> Directions for this task:
In the records below, find each line that holds "border" and return it.

> Exercise data:
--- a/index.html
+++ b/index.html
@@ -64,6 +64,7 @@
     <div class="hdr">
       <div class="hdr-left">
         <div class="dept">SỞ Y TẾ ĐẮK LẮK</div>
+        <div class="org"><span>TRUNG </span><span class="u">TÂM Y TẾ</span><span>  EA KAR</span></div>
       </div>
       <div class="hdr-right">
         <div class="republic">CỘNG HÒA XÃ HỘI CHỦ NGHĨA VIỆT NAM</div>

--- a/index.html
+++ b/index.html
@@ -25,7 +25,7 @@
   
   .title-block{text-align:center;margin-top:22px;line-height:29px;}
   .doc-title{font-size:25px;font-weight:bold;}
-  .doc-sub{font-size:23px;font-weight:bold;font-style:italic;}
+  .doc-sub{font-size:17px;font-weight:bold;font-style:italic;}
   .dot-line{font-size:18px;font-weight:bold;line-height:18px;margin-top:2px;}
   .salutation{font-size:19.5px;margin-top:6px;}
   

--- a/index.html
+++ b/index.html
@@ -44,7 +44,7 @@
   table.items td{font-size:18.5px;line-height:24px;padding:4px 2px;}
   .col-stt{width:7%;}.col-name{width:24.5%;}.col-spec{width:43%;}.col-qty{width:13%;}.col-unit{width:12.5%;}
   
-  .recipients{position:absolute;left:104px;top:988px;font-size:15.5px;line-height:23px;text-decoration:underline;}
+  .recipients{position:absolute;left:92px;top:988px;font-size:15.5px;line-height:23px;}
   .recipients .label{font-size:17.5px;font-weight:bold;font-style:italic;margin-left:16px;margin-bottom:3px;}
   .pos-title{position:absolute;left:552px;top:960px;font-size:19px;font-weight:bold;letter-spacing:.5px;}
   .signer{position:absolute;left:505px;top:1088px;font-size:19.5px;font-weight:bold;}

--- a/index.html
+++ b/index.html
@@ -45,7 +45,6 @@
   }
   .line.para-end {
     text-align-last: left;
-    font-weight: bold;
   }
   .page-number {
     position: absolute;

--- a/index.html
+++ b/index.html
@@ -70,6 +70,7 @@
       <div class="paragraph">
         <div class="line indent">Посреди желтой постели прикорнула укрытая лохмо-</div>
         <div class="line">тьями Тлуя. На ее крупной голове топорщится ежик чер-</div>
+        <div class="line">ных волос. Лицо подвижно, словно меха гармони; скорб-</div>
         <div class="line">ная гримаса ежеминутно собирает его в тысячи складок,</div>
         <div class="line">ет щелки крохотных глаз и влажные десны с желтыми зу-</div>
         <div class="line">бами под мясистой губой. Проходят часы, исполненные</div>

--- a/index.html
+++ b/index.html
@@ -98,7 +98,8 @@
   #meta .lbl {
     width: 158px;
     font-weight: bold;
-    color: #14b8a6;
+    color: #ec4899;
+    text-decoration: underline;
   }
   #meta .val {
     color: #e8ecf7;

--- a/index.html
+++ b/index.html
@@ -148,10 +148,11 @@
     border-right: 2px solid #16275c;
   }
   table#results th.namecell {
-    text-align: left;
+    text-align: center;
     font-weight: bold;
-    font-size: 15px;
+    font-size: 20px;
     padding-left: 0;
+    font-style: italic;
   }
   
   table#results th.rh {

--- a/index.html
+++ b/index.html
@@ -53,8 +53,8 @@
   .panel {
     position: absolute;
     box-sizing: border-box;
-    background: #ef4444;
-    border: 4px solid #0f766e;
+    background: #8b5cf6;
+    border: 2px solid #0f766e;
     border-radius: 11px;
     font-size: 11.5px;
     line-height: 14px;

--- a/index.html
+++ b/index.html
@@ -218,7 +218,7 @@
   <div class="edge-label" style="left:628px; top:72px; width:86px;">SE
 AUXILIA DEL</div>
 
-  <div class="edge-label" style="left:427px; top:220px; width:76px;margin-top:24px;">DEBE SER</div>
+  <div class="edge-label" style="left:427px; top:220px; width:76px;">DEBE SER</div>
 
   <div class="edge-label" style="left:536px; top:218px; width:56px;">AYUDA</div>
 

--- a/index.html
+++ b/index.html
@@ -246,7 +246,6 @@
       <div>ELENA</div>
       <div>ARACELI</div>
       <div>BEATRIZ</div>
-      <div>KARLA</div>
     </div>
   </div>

> Answer area:
     border-right: 2px solid #16275c;
     box-sizing: border-box;
-    border: 4px solid #0f766e;
+    border: 2px solid #0f766e;
     border-radius: 11px;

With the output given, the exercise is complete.